(Listed entries Opens)

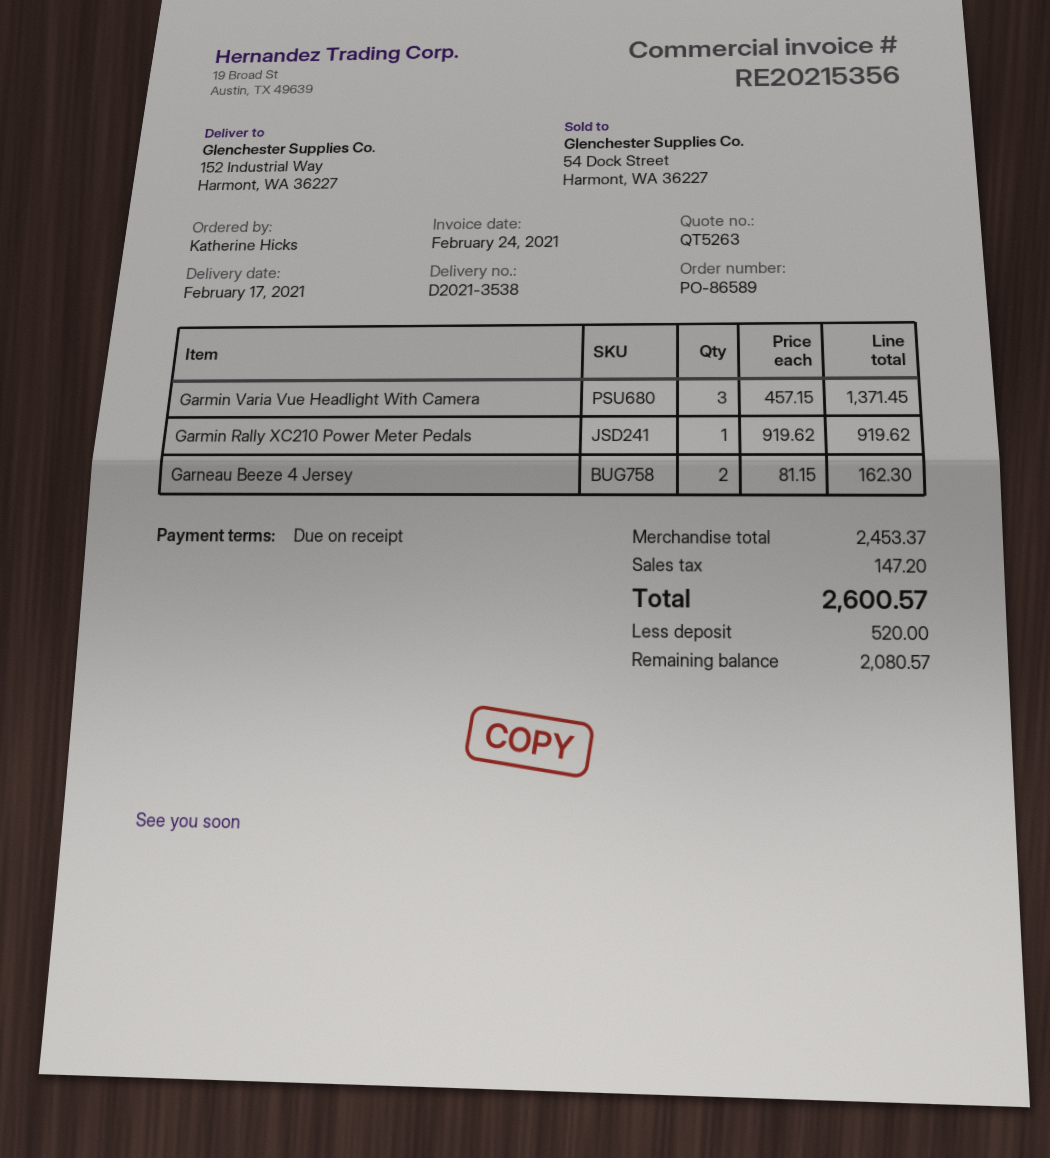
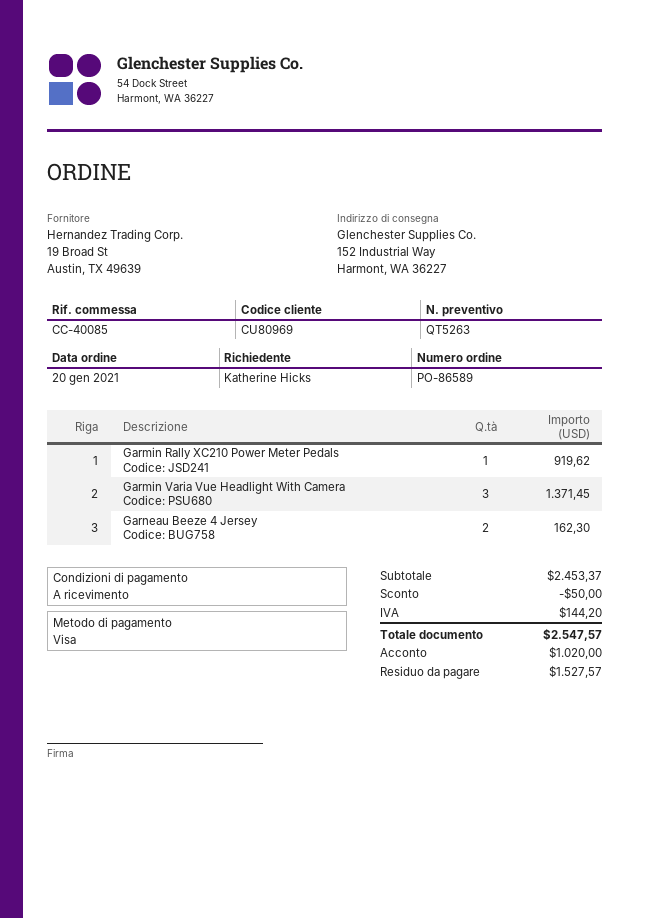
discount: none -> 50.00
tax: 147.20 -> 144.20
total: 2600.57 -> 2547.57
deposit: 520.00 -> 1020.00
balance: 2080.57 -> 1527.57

(Listed entries Closes)
(Listed entries Opens)

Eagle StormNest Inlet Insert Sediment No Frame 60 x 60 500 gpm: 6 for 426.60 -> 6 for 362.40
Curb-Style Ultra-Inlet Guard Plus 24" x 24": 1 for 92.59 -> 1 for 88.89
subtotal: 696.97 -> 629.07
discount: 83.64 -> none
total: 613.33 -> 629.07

(Listed entries Closes)

> [Work task] Reproduce each line of the entries in which the word "none" is found.

> [Answer to the problem]
discount: none -> 50.00
discount: 83.64 -> none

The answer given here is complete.